## [EXERCISE BRIEF]
Write out, unchanged, the lines from the one holding "filter: none -> Кол часов <= 46" to the close of the listing. Both the first and last lines belong in it.

## [RAW DATA]
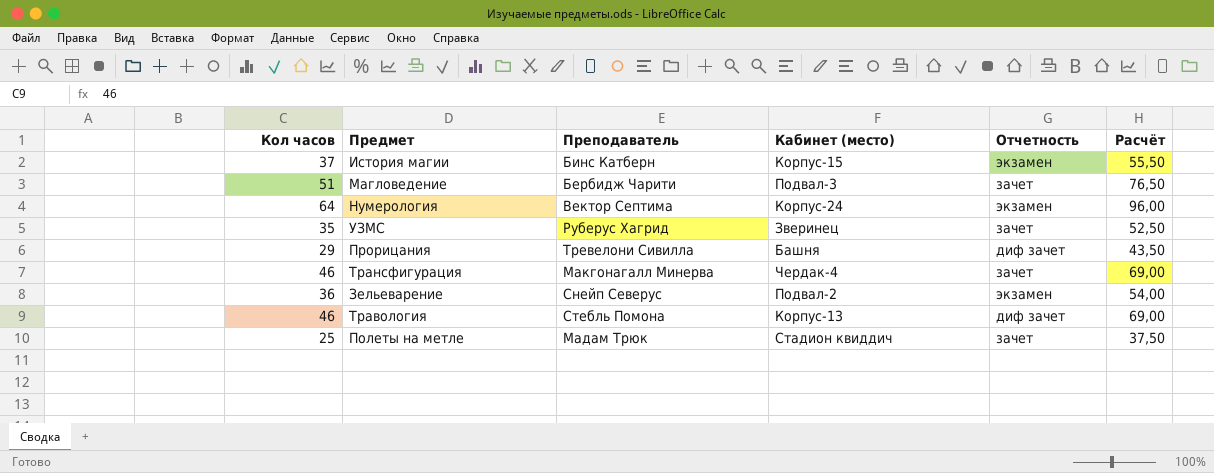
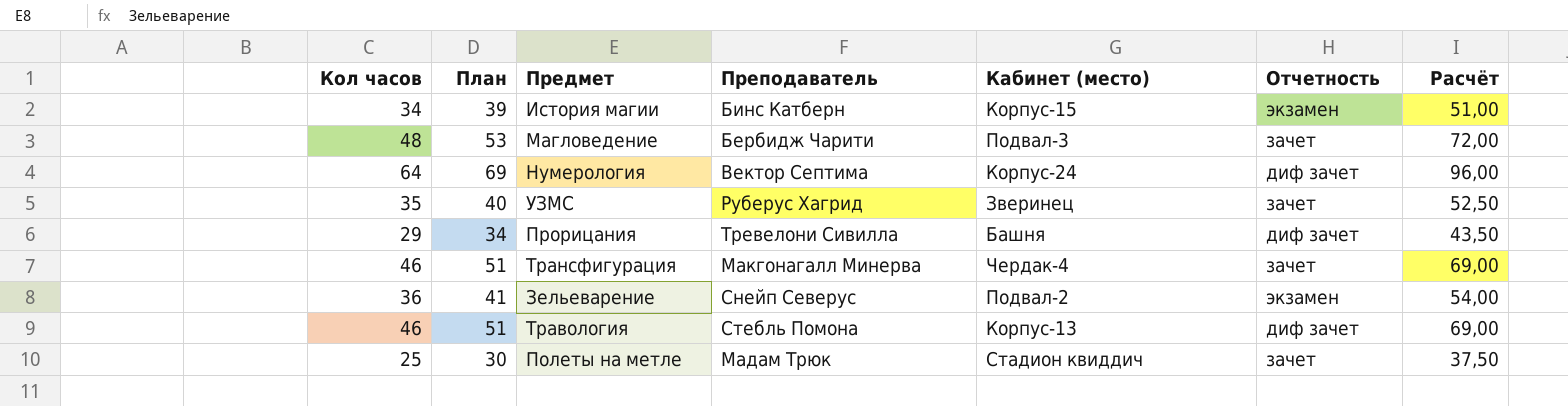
column План | formula: none -> [Кол часов] + 5
История магии | Кол часов: 37 -> 34
История магии | Расчёт: 55,50 -> 51,00
Магловедение | Кол часов: 51 -> 48
Магловедение | Расчёт: 76,50 -> 72,00
Нумерология | Отчетность: экзамен -> диф зачет

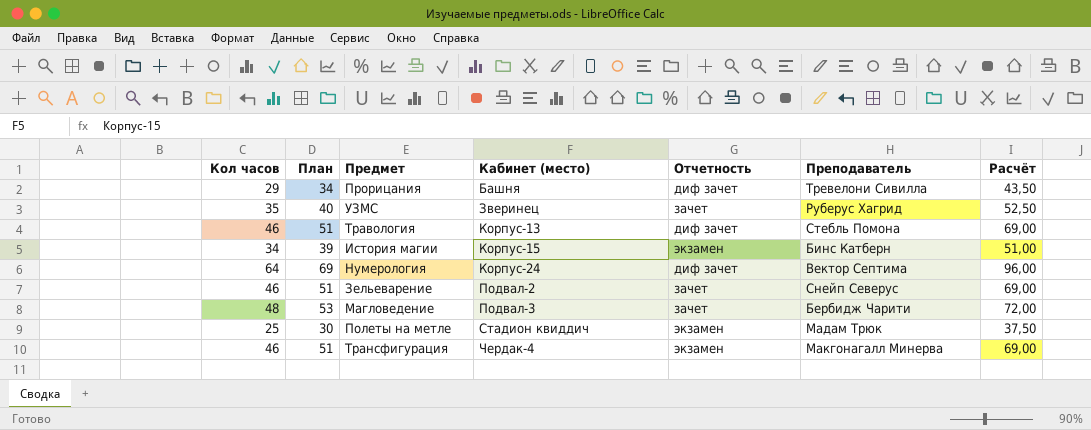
row order: none -> Кабинет (место) ascending
column Преподаватель | position: 4 -> 6
Зельеварение | Кол часов: 36 -> 46
Зельеварение | План: 41 -> 51
Зельеварение | Отчетность: экзамен -> зачет
Зельеварение | Расчёт: 54,00 -> 69,00
Полеты на метле | Отчетность: зачет -> экзамен
Трансфигурация | Отчетность: зачет -> экзамен

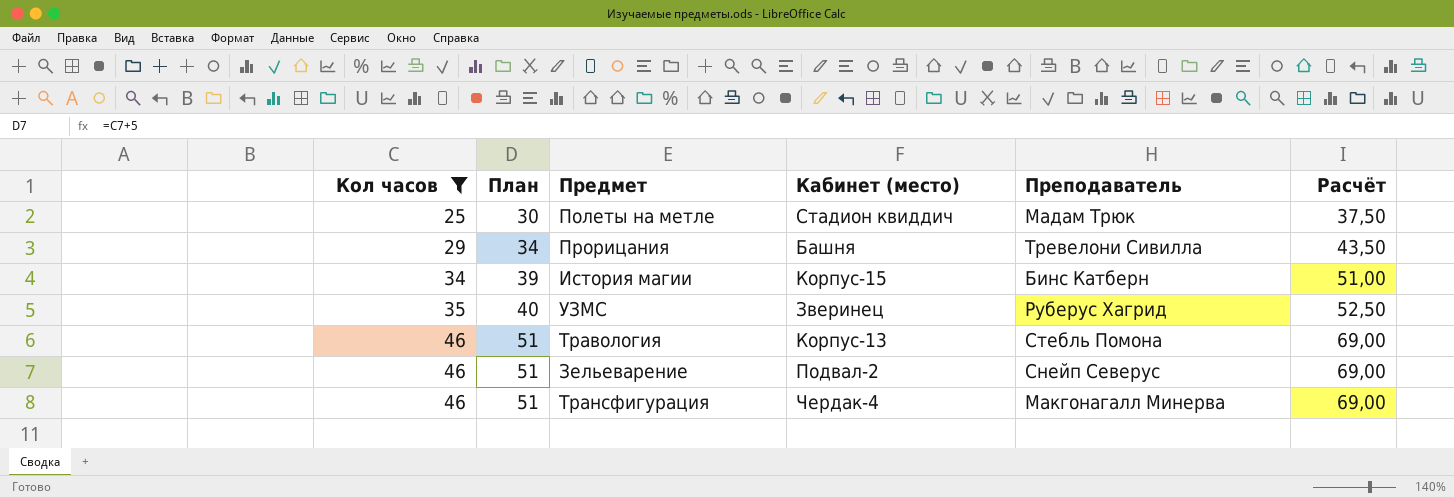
filter: none -> Кол часов <= 46
row order: Кабинет (место) ascending -> Кол часов ascending
column Отчетность | position: 5 -> none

## [ANSWER BOX]
filter: none -> Кол часов <= 46
row order: Кабинет (место) ascending -> Кол часов ascending
column Отчетность | position: 5 -> none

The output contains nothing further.